__AVAILABLE DATA__.
════════════════════
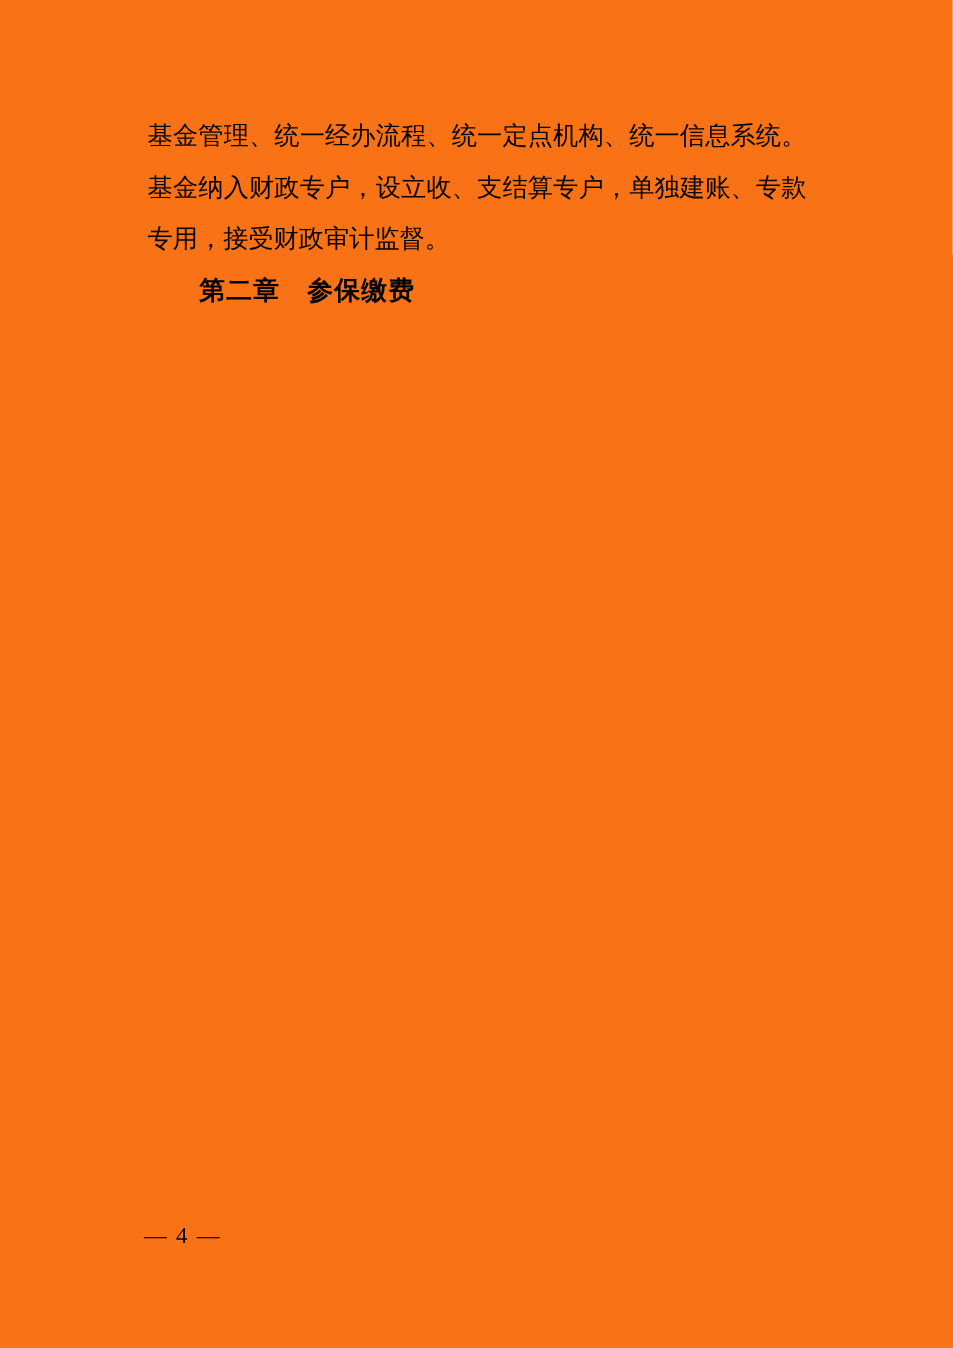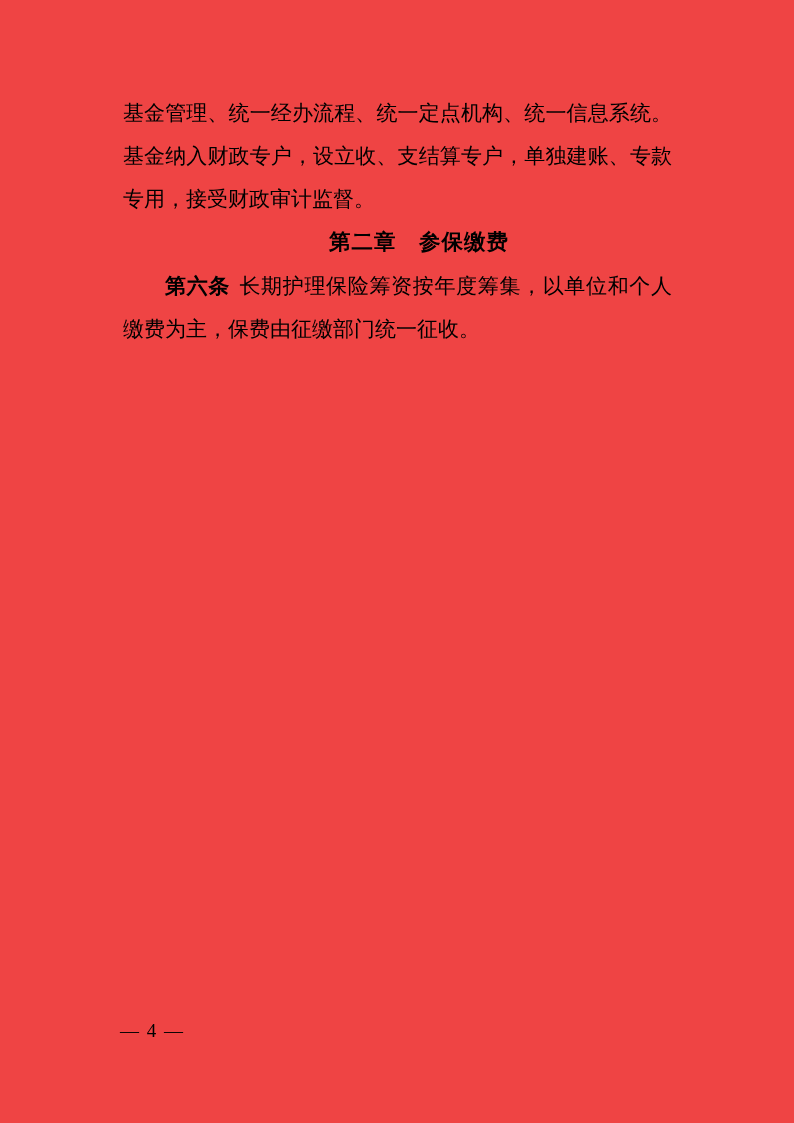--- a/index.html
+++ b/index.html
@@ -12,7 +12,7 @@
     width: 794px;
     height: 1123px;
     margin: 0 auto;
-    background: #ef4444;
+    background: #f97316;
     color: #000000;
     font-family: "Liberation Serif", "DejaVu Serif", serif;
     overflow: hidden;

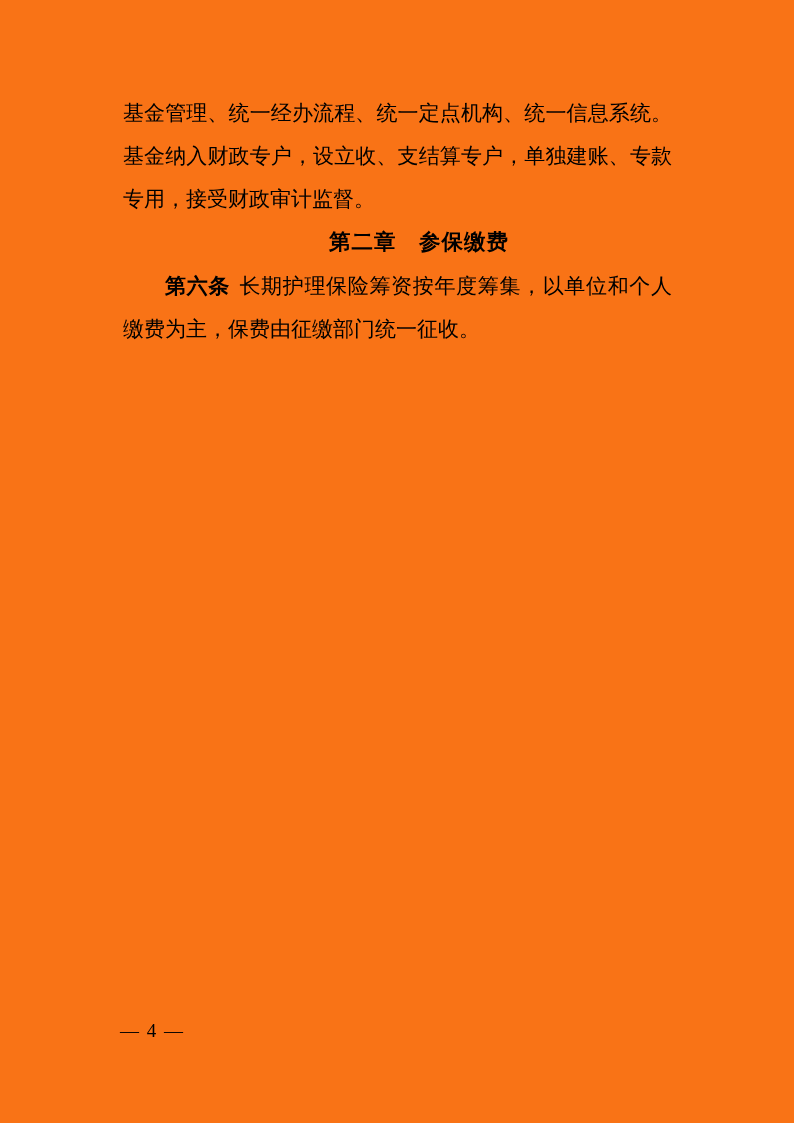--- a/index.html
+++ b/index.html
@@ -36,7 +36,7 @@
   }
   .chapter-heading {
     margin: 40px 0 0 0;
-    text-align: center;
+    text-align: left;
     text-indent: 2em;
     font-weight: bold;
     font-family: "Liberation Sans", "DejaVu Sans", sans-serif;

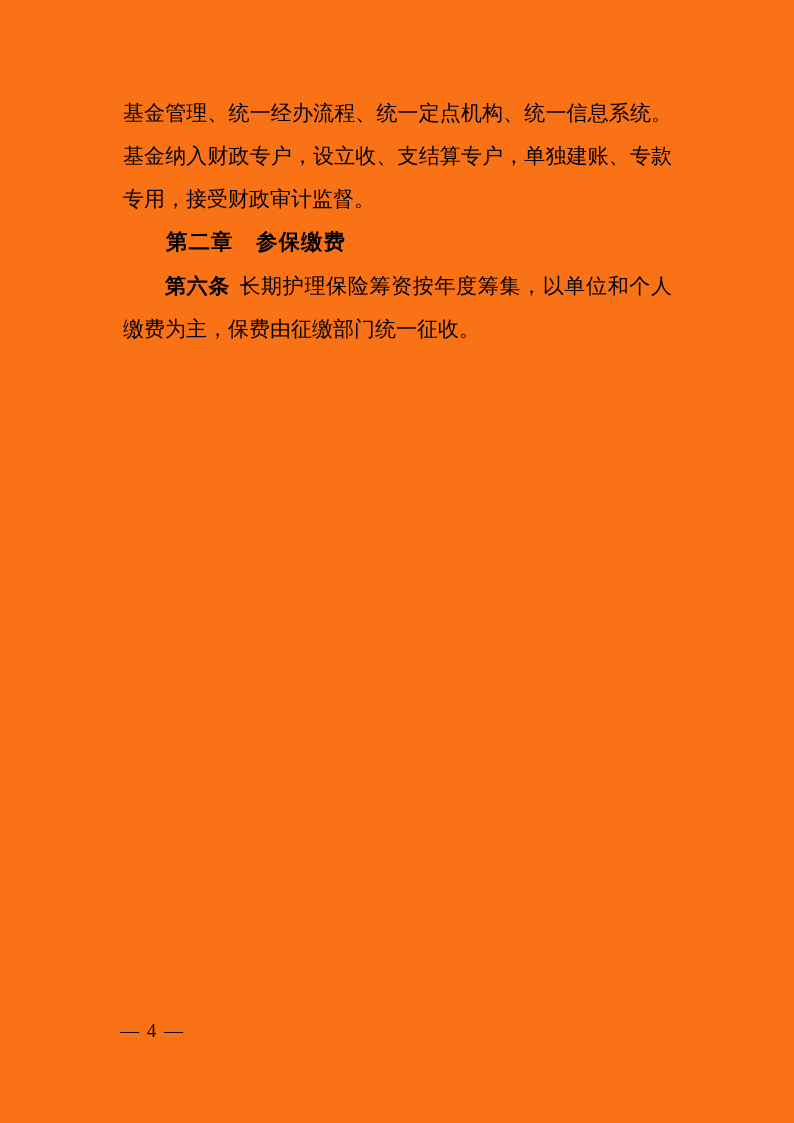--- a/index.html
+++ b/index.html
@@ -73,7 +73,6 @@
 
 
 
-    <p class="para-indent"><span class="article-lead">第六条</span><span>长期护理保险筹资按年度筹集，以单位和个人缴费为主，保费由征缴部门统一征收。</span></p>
════════════════════
__AIM OF THE TASK__. Restate the listing word for word and drop the pictures.

__EXERCISE RESPONSE__.
--- a/index.html
+++ b/index.html
@@ -12,7 +12,7 @@
     width: 794px;
     height: 1123px;
     margin: 0 auto;
-    background: #ef4444;
+    background: #f97316;
     color: #000000;
     font-family: "Liberation Serif", "DejaVu Serif", serif;
     overflow: hidden;

--- a/index.html
+++ b/index.html
@@ -36,7 +36,7 @@
   }
   .chapter-heading {
     margin: 40px 0 0 0;
-    text-align: center;
+    text-align: left;
     text-indent: 2em;
     font-weight: bold;
     font-family: "Liberation Sans", "DejaVu Sans", sans-serif;

--- a/index.html
+++ b/index.html
@@ -73,7 +73,6 @@
 
 
 
-    <p class="para-indent"><span class="article-lead">第六条</span><span>长期护理保险筹资按年度筹集，以单位和个人缴费为主，保费由征缴部门统一征收。</span></p>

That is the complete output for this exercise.